🤖 AI Summary
This study addresses the lack of a unified evaluation benchmark in unsupervised feature selection, which hinders objective assessment of method effectiveness. It systematically argues for the necessity of including random feature selection as a fundamental baseline and conducts a comprehensive comparison of multiple state-of-the-art unsupervised feature selection algorithms against random selection across diverse datasets, evaluating both clustering performance and computational efficiency. The experiments reveal that many advanced methods underperform random selection on key metrics, underscoring the urgency and importance of adopting this baseline. This work establishes a critical reference standard for future research in the field.
📝 Abstract
Many novel unsupervised feature selection methods are proposed each year, yet their empirical evaluation is limited to supervised and unsupervised evaluation metrics computed on selected datasets, along with comparisons to existing methods. However, in the absence of an established evaluation baseline, it is difficult to determine the value added to the existing literature by each of these methods, and how effective their underlying approaches are.
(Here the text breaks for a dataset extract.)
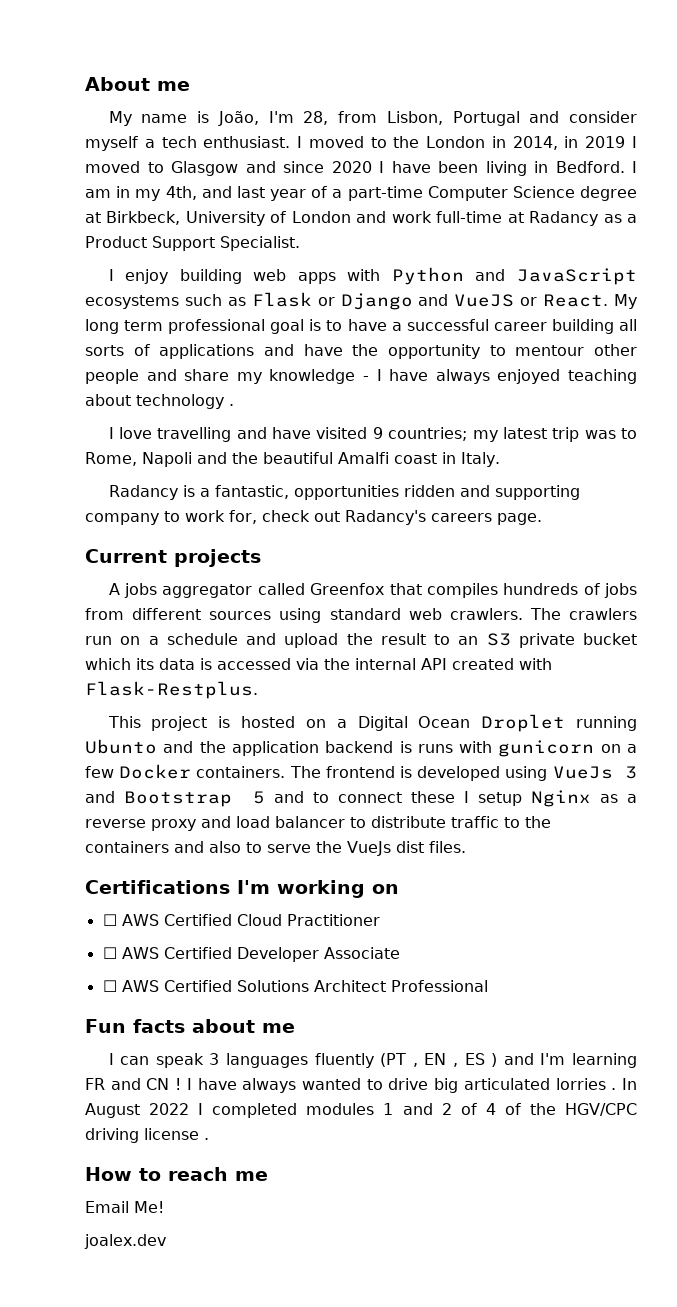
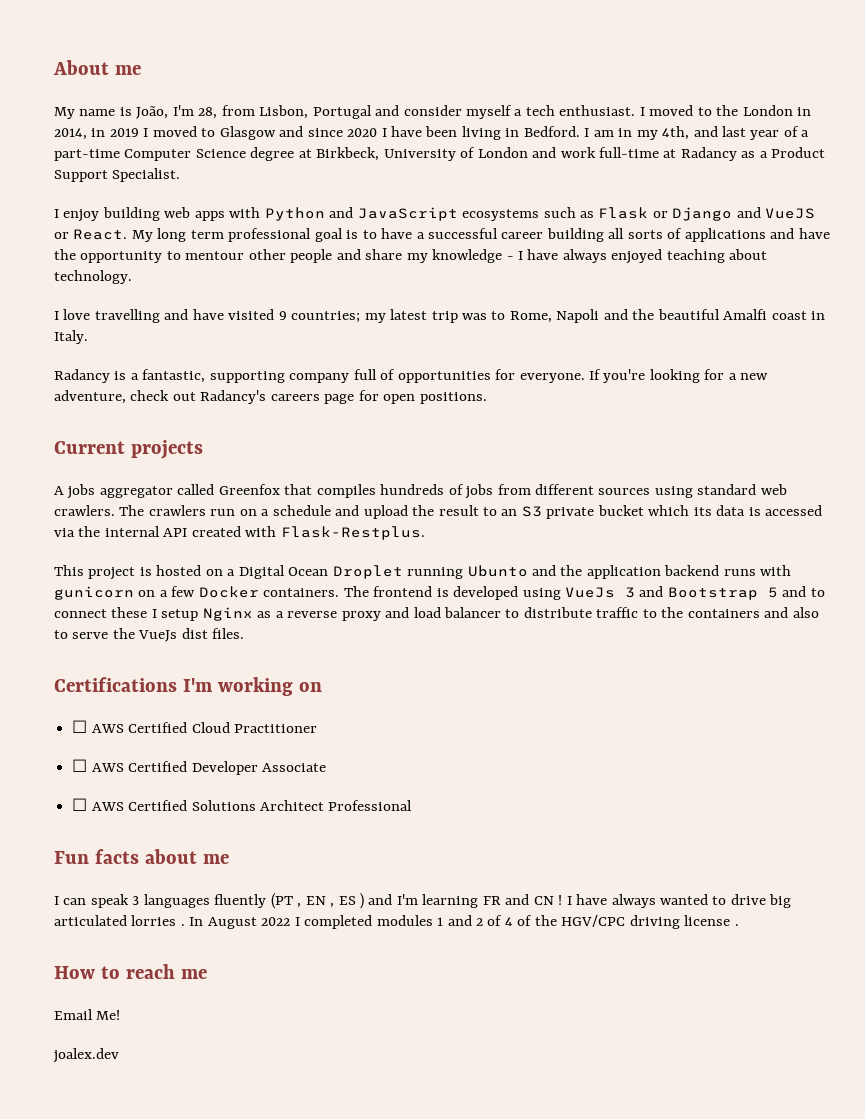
[136,394,234,409] technology . -> [54,270,132,284] technology.
[293,485,580,500] [85,510,542,525] opportunities ridden and supporting company to work for, check out Radancy's careers page. -> [209,369,769,383] [54,390,487,404] supporting company full of opportunities for everyone. If you're looking for a new adventure, check out Radancy's careers page for open positions.
[399,741,412,753] is -> (720, 570) none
We propose using random feature selection as a baseline for evaluating the unsupervised feature selection methods. We empirically show that many of the state-of-the-art methods in unsupervised feature selection are outperformed by random feature selection in both performance and efficiency. Accordingly, we emphasize on the strict requirement of considering random feature selection as a baseline in the development process of novel unsupervised feature selection methods to ensure a consistent improvement over random feature selection.